**** Records to process ****

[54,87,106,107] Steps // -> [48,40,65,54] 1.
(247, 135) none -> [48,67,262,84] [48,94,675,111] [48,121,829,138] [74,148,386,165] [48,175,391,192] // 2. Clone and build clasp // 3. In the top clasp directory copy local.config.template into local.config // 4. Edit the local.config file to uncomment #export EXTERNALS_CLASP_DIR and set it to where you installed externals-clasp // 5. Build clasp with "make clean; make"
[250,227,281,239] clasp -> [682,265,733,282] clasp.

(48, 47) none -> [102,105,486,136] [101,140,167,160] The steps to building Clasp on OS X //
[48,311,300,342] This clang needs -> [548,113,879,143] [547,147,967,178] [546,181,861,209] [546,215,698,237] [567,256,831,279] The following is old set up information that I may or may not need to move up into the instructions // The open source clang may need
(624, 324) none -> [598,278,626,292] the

****
**** Records to process ****

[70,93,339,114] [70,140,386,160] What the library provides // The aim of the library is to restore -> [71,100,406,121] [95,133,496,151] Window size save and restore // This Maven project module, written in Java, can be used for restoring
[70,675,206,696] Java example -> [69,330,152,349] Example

****

> **What to produce**:
Lines wanted from the listing above: the line with "[54,87,106,107] Steps // -> [48,40,65,54] 1." up to and including the line with "(48, 47) none". Please write them out exactly, adding nothing else.

> **Solution to this problem**:
[54,87,106,107] Steps // -> [48,40,65,54] 1.
(247, 135) none -> [48,67,262,84] [48,94,675,111] [48,121,829,138] [74,148,386,165] [48,175,391,192] // 2. Clone and build clasp // 3. In the top clasp directory copy local.config.template into local.config // 4. Edit the local.config file to uncomment #export EXTERNALS_CLASP_DIR and set it to where you installed externals-clasp // 5. Build clasp with "make clean; make"
[250,227,281,239] clasp -> [682,265,733,282] clasp.

(48, 47) none -> [102,105,486,136] [101,140,167,160] The steps to building Clasp on OS X //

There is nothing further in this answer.